Exercise goal: Pictures found in the material must be left out, and every line returned as written.
:: Data shown
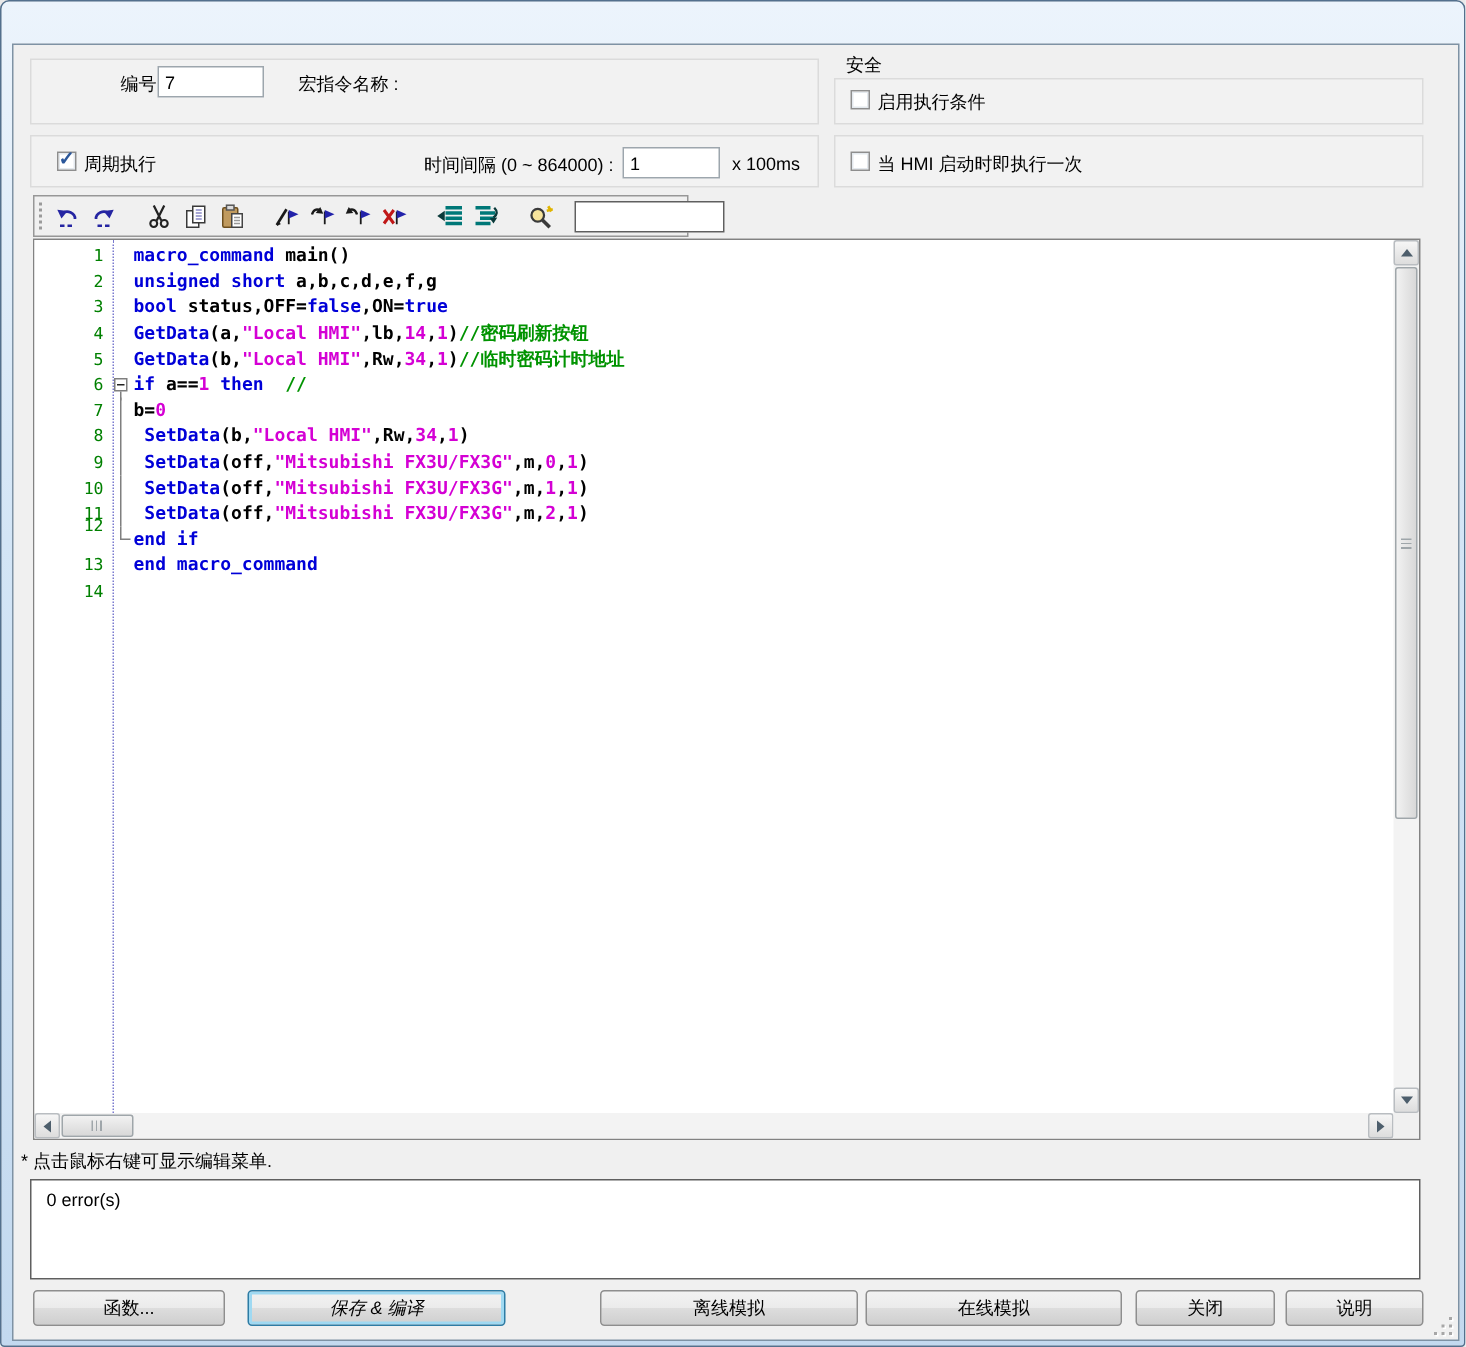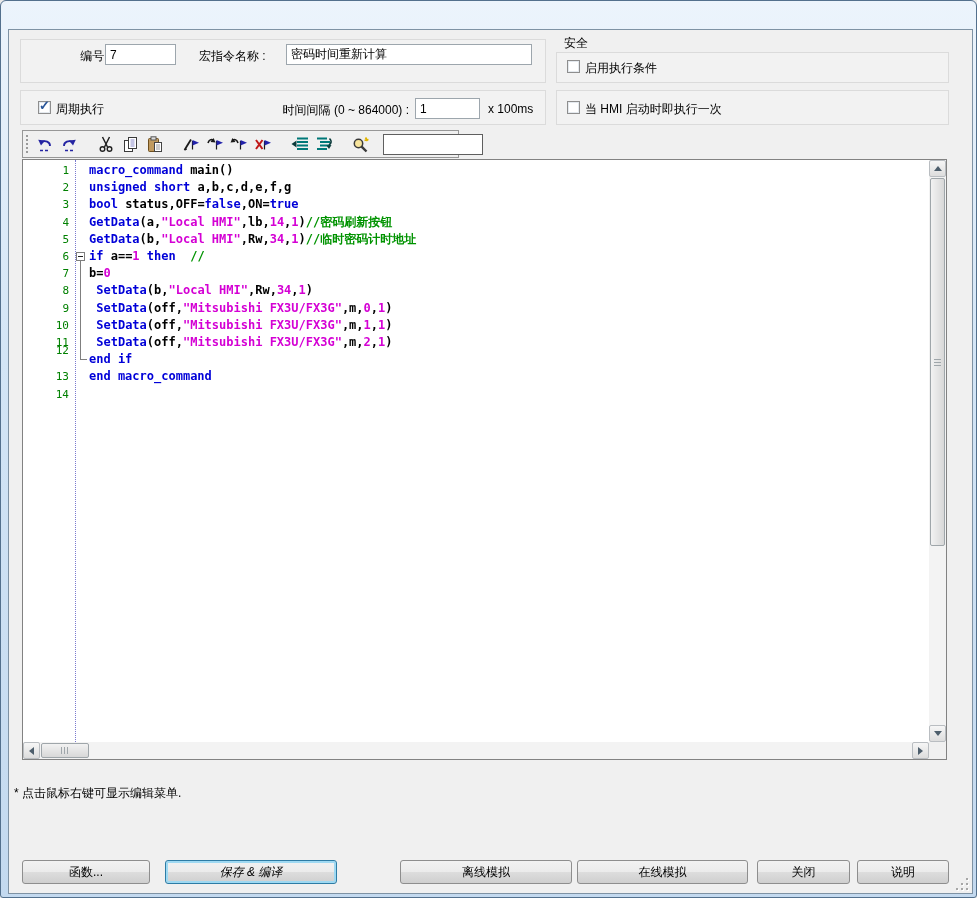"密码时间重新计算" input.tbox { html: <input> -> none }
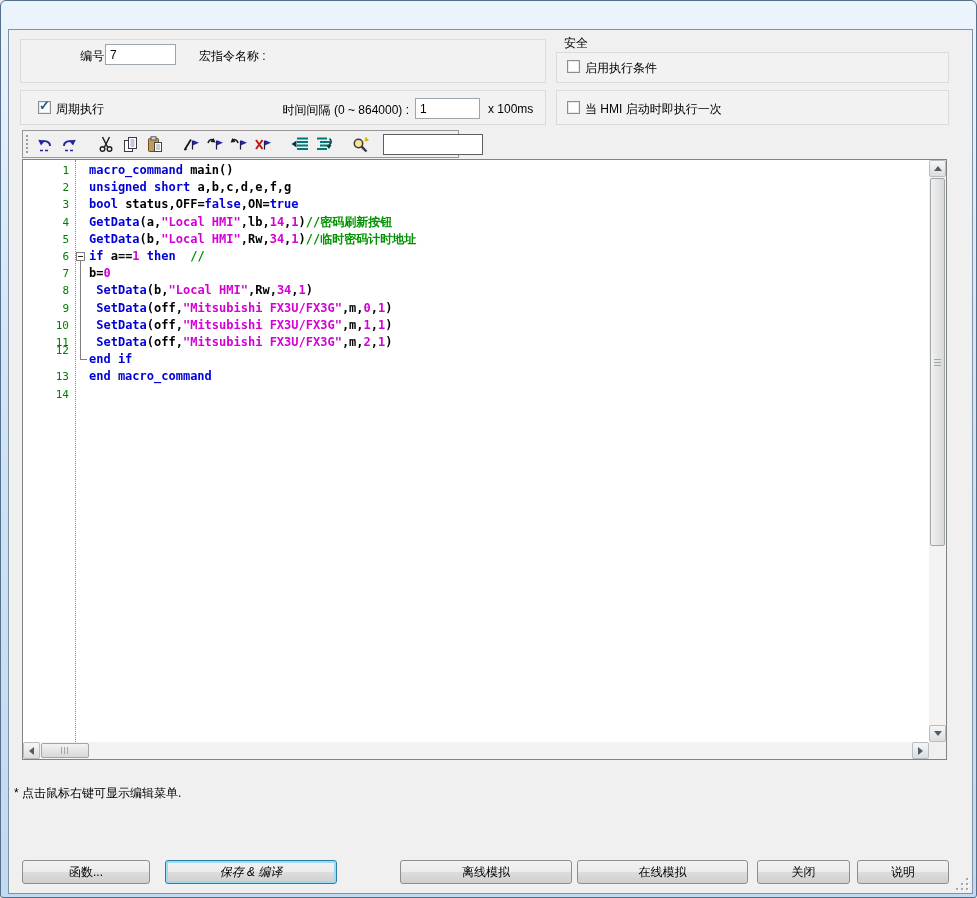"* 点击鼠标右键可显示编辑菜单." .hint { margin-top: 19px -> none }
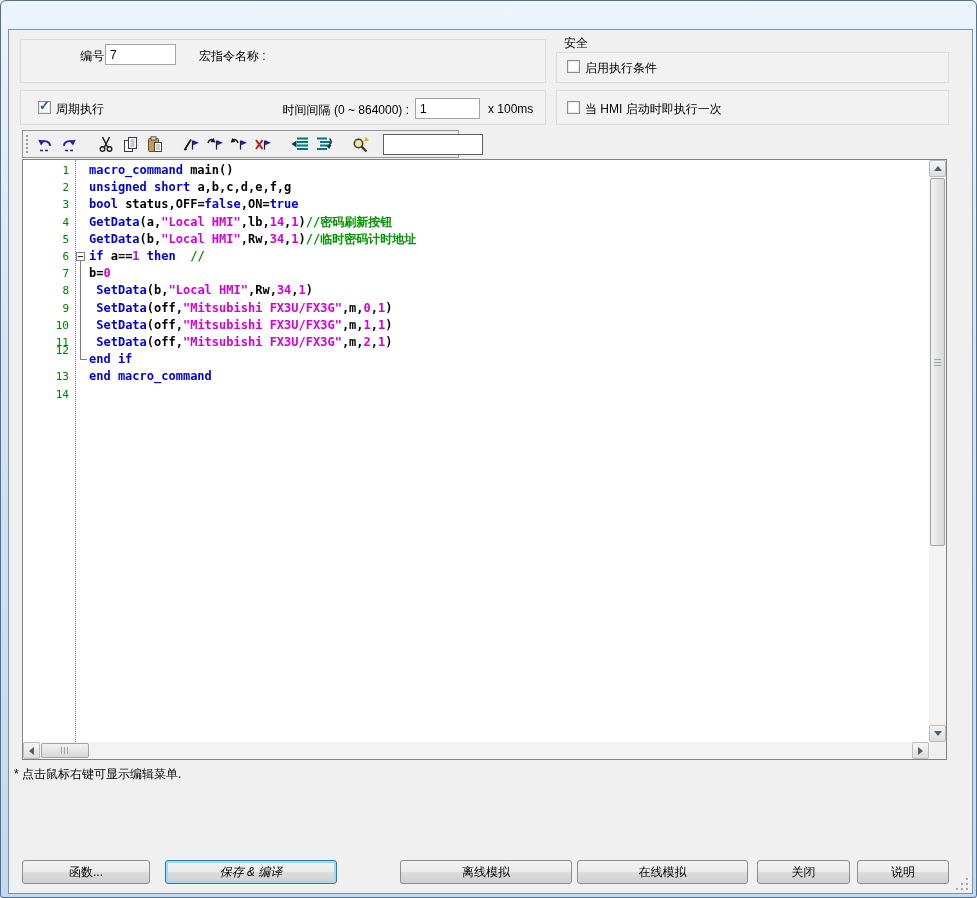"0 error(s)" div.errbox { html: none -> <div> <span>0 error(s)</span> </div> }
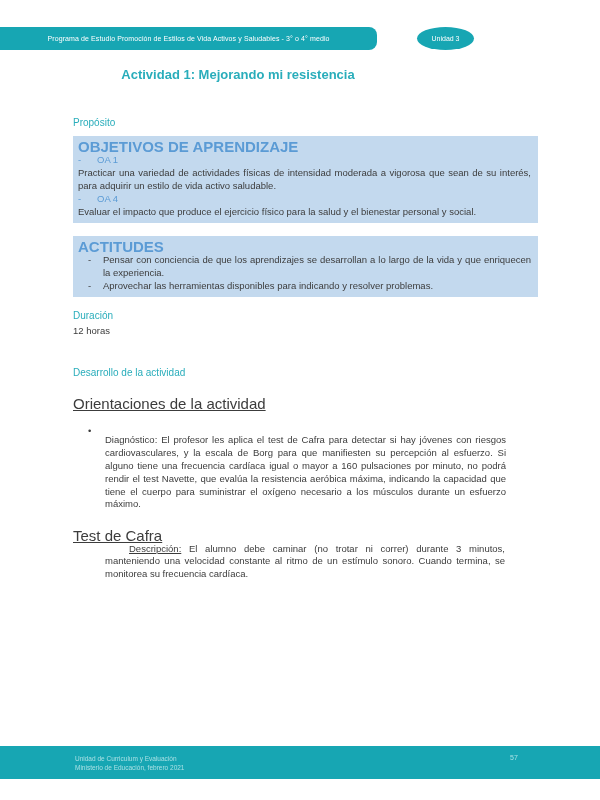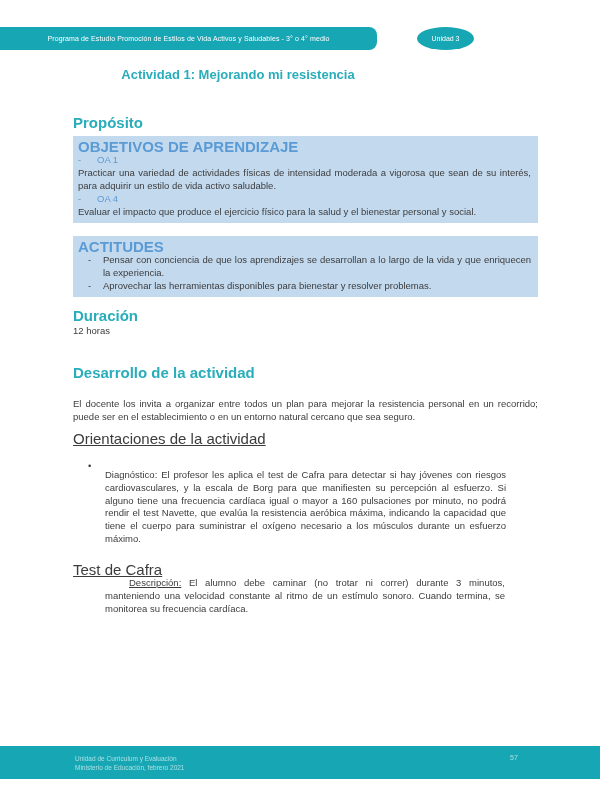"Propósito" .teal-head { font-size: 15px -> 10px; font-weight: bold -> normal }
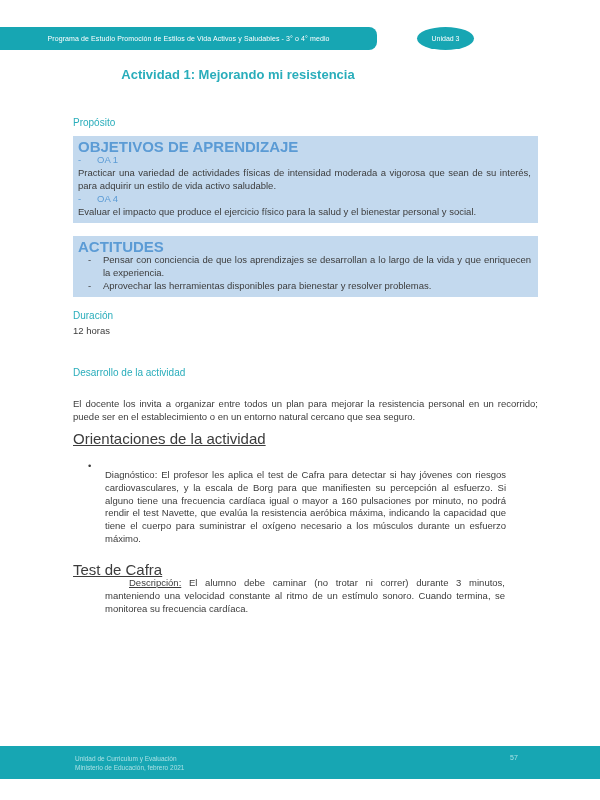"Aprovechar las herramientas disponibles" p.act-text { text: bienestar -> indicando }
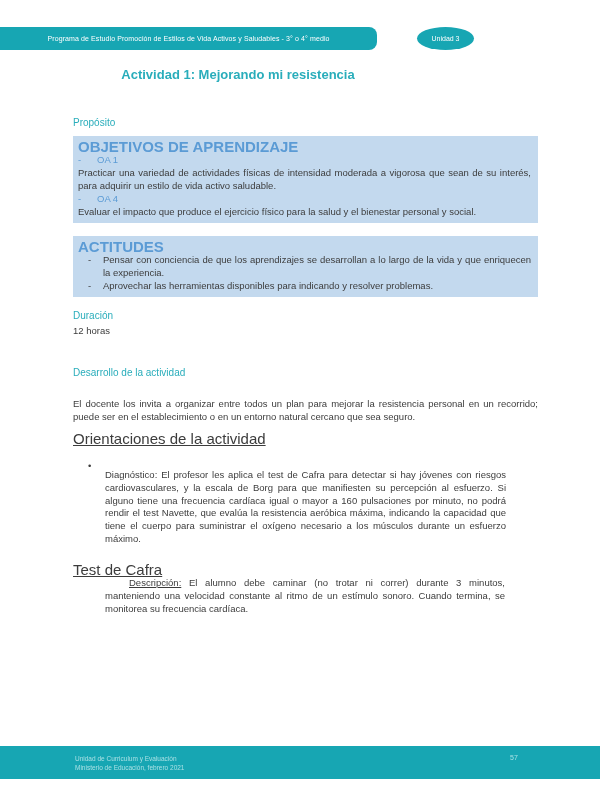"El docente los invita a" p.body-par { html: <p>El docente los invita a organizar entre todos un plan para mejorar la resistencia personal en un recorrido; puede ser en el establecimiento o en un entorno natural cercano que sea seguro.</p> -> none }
::::
Solution to this task:
"密码时间重新计算" input.tbox { html: <input> -> none }
"* 点击鼠标右键可显示编辑菜单." .hint { margin-top: 19px -> none }
"0 error(s)" div.errbox { html: none -> <div> <span>0 error(s)</span> </div> }
"Propósito" .teal-head { font-size: 15px -> 10px; font-weight: bold -> normal }
"Aprovechar las herramientas disponibles" p.act-text { text: bienestar -> indicando }
"El docente los invita a" p.body-par { html: <p>El docente los invita a organizar entre todos un plan para mejorar la resistencia personal en un recorrido; puede ser en el establecimiento o en un entorno natural cercano que sea seguro.</p> -> none }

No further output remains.